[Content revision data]
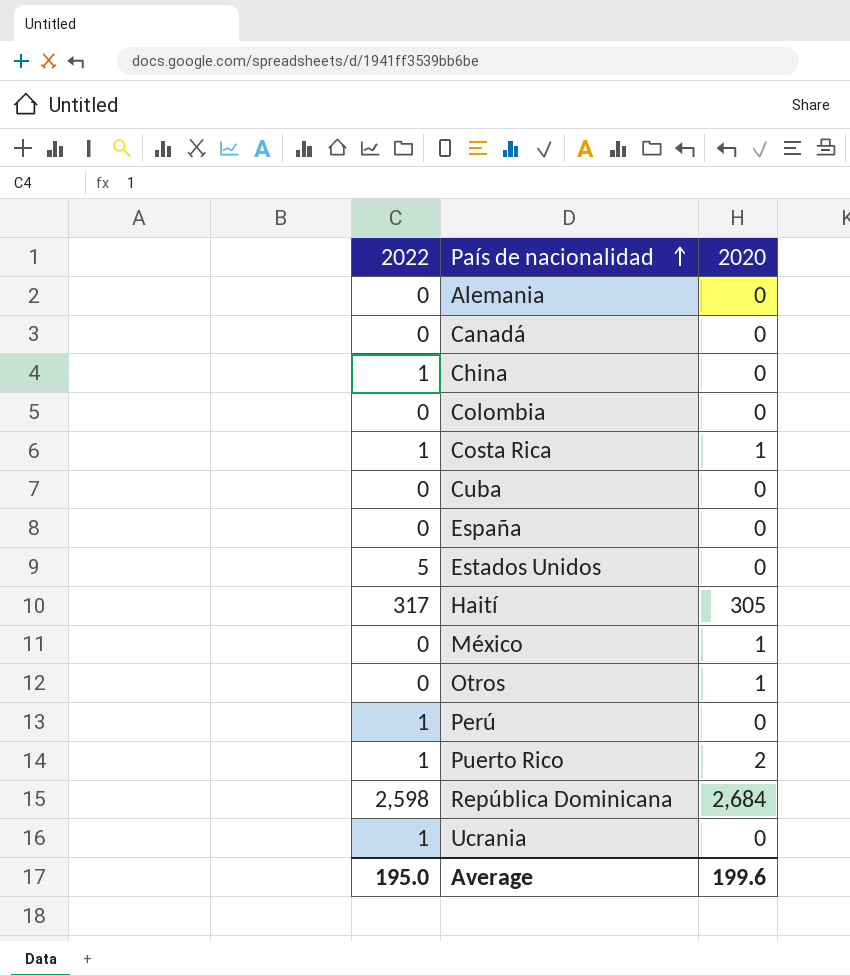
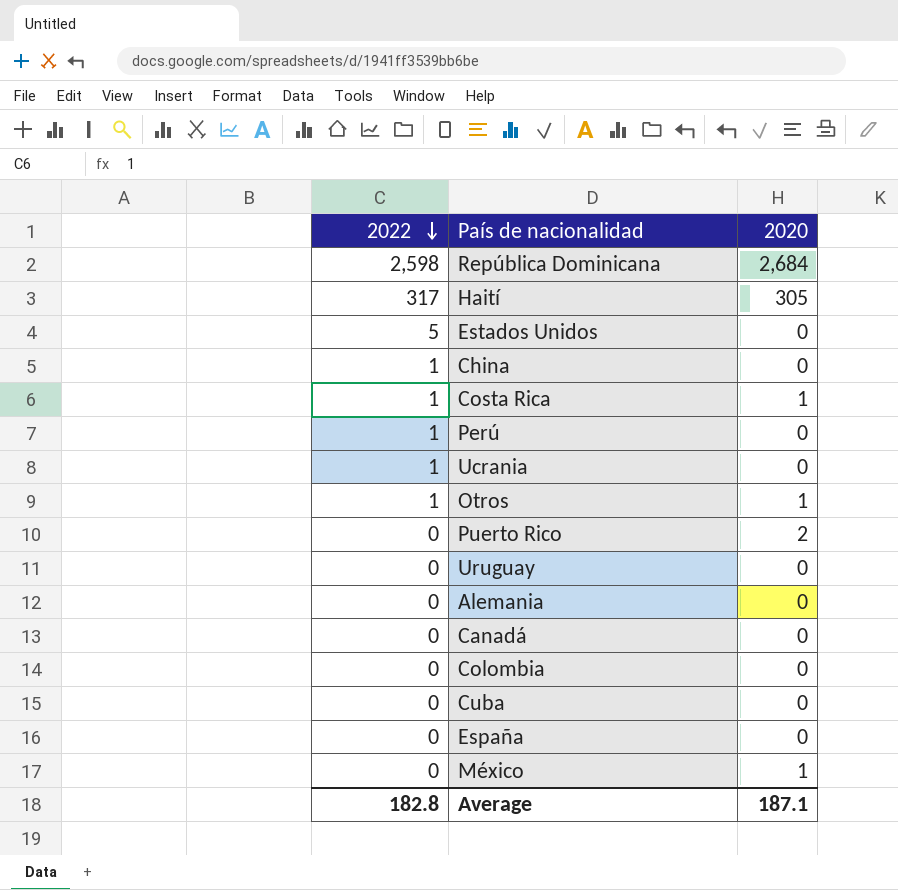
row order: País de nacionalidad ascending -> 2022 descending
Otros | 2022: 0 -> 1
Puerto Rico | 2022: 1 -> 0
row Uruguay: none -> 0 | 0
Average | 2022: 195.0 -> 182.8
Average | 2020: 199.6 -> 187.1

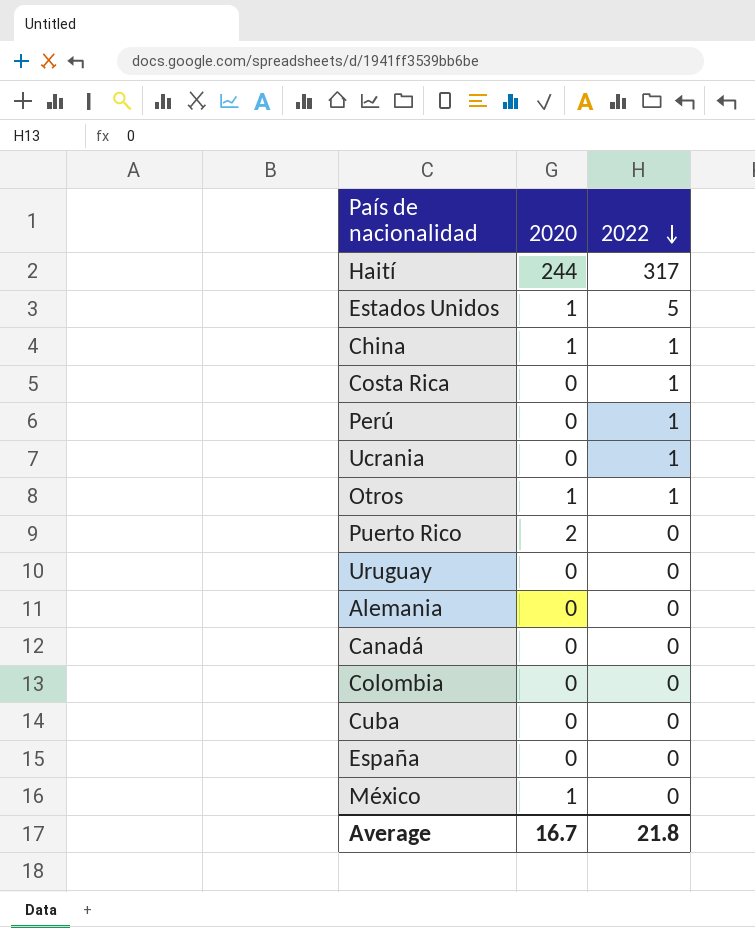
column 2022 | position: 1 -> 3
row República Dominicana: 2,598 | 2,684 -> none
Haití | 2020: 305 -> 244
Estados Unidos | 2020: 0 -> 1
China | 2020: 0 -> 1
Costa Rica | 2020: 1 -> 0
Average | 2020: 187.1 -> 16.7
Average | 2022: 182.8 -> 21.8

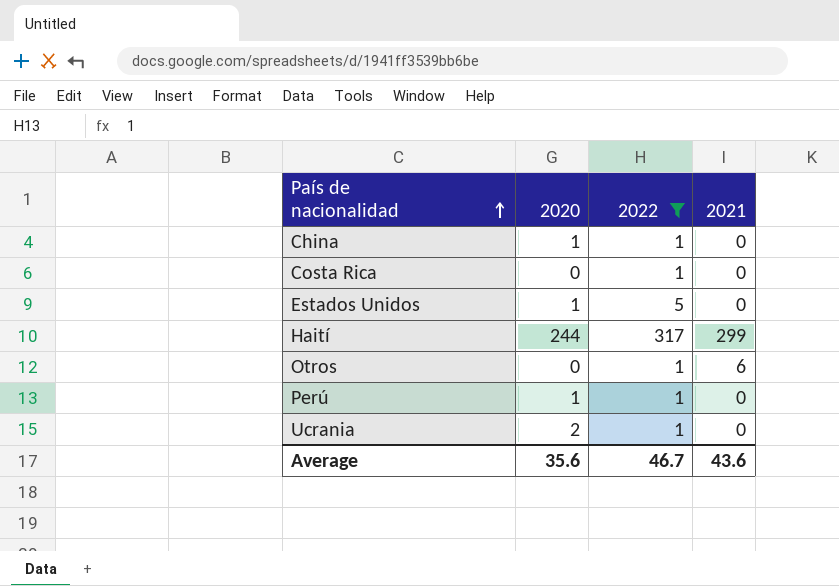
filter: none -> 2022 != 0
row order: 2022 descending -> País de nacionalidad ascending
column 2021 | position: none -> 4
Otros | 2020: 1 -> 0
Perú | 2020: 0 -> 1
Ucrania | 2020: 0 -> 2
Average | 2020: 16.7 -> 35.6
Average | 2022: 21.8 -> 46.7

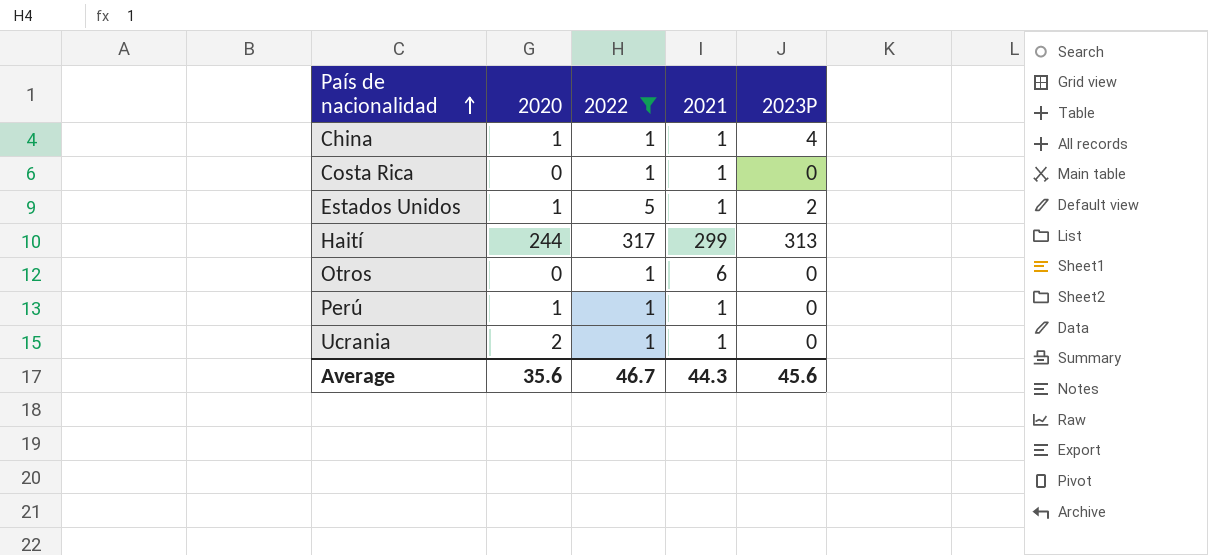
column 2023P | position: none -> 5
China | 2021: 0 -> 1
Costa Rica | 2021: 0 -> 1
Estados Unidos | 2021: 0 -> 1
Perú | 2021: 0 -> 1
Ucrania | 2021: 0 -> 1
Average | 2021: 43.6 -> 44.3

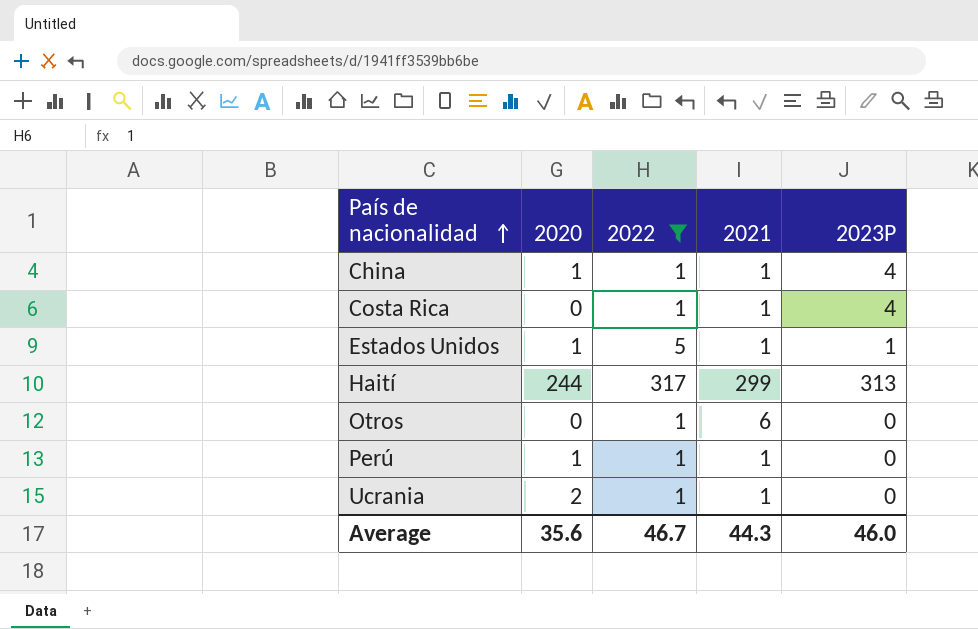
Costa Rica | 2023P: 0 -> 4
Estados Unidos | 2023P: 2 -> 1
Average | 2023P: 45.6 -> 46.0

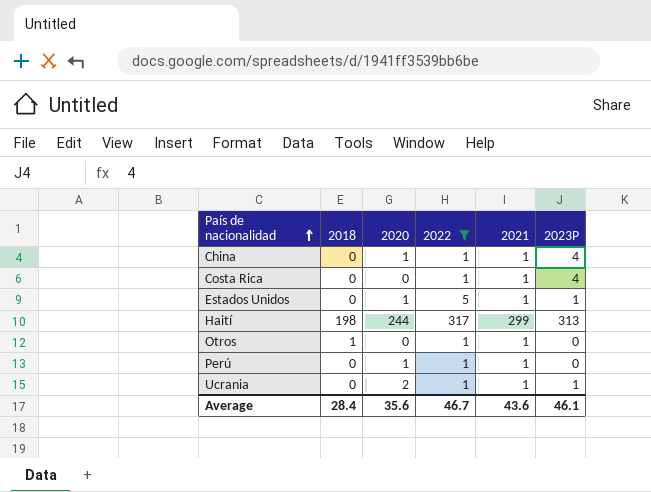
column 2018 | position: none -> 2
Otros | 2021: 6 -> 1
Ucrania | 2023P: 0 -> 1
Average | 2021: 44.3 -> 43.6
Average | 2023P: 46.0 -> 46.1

→ **TASK REQUIREMENTS**: The answer must be an exact transcription of the lines from the one containing "row Uruguay: none -> 0 | 0" through the last line of the records above, both included, with no pictures.

→ **EXERCISE RESULT**:
row Uruguay: none -> 0 | 0
Average | 2022: 195.0 -> 182.8
Average | 2020: 199.6 -> 187.1

column 2022 | position: 1 -> 3
row República Dominicana: 2,598 | 2,684 -> none
Haití | 2020: 305 -> 244
Estados Unidos | 2020: 0 -> 1
China | 2020: 0 -> 1
Costa Rica | 2020: 1 -> 0
Average | 2020: 187.1 -> 16.7
Average | 2022: 182.8 -> 21.8

filter: none -> 2022 != 0
row order: 2022 descending -> País de nacionalidad ascending
column 2021 | position: none -> 4
Otros | 2020: 1 -> 0
Perú | 2020: 0 -> 1
Ucrania | 2020: 0 -> 2
Average | 2020: 16.7 -> 35.6
Average | 2022: 21.8 -> 46.7

column 2023P | position: none -> 5
China | 2021: 0 -> 1
Costa Rica | 2021: 0 -> 1
Estados Unidos | 2021: 0 -> 1
Perú | 2021: 0 -> 1
Ucrania | 2021: 0 -> 1
Average | 2021: 43.6 -> 44.3

Costa Rica | 2023P: 0 -> 4
Estados Unidos | 2023P: 2 -> 1
Average | 2023P: 45.6 -> 46.0

column 2018 | position: none -> 2
Otros | 2021: 6 -> 1
Ucrania | 2023P: 0 -> 1
Average | 2021: 44.3 -> 43.6
Average | 2023P: 46.0 -> 46.1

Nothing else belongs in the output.